***** Provided material *****

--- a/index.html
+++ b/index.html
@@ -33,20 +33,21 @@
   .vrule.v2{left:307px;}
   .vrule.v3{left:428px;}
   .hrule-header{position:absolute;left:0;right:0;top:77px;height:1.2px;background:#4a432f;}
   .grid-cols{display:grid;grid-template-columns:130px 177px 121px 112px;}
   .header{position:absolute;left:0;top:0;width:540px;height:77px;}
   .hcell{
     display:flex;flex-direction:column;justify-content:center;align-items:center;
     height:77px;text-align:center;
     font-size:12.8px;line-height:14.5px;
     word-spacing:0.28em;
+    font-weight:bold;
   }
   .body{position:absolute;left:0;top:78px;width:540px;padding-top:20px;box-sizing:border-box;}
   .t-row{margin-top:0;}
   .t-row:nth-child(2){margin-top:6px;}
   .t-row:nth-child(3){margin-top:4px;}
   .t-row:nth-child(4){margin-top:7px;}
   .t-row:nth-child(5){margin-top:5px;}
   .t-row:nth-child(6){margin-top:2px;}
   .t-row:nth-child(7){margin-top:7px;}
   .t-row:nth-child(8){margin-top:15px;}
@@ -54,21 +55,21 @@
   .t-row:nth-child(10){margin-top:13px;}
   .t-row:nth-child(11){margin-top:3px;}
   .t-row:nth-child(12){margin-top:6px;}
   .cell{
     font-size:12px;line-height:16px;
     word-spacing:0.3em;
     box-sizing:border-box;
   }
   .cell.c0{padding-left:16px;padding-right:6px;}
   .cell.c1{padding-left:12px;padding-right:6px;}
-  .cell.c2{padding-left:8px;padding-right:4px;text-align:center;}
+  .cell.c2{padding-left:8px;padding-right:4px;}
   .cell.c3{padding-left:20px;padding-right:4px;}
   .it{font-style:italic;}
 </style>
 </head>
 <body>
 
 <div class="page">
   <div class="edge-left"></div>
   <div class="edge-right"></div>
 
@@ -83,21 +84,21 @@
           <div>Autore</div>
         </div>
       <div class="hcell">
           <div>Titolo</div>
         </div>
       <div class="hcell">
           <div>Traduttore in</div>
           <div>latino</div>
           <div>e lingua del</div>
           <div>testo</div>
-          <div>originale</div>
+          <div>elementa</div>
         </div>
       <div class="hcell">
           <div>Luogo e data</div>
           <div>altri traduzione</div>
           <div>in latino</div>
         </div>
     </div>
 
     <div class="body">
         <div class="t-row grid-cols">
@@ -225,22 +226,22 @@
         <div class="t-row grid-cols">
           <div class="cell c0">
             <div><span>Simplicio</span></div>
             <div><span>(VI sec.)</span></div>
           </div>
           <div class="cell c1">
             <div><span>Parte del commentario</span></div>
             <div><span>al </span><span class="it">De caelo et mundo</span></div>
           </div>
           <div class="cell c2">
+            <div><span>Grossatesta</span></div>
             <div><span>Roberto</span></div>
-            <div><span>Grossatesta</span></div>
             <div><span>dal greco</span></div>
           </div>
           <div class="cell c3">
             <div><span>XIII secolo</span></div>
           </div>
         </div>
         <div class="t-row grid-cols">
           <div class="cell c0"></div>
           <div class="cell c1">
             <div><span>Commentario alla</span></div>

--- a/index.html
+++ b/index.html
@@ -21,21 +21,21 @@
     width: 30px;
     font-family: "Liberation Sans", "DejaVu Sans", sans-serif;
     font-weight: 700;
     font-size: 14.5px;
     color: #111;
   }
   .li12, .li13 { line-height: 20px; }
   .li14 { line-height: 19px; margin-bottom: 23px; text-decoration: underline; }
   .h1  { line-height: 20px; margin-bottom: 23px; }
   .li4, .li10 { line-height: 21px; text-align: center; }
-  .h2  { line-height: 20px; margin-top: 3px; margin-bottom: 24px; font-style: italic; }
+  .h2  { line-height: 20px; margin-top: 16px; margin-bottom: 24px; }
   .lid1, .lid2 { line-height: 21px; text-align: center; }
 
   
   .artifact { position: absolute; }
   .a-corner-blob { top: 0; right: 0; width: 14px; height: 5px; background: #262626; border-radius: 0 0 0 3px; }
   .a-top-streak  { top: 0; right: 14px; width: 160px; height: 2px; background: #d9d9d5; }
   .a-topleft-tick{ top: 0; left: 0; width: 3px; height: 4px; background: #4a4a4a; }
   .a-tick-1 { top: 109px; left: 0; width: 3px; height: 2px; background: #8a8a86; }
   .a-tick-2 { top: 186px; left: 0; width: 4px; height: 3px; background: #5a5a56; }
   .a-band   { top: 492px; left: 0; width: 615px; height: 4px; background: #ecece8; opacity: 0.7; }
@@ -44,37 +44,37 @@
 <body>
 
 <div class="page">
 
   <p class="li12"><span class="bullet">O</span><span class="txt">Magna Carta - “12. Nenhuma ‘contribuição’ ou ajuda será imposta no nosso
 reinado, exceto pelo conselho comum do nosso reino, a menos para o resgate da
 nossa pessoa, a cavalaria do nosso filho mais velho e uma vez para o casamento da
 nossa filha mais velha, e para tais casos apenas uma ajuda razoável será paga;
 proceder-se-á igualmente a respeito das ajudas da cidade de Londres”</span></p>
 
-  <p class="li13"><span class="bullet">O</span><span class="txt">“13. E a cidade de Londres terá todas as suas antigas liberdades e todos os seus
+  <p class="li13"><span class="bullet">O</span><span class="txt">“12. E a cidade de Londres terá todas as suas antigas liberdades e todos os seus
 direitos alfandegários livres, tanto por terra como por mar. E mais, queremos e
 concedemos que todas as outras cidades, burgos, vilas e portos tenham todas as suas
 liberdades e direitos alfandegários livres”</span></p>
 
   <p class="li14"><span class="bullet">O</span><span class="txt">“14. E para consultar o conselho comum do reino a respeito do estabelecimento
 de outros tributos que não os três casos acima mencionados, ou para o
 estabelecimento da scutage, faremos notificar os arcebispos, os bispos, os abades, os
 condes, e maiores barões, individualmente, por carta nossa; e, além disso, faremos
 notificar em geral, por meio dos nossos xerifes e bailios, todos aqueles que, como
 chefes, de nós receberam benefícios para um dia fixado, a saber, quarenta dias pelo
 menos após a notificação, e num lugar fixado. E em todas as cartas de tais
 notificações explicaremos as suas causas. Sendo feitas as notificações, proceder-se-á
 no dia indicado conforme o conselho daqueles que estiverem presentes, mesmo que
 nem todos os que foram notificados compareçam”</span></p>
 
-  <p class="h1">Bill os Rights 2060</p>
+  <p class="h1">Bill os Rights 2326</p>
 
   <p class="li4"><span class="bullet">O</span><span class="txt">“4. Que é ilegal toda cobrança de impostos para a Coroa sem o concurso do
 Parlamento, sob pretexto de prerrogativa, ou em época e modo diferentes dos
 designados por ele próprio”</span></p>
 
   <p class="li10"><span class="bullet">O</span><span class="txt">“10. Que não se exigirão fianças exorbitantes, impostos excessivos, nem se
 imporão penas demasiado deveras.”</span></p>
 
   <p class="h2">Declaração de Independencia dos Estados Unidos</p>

*****

• _Work request_: Each line in the entries above that includes the string "background" adds to the count; state that count only.

• _The answer_: 7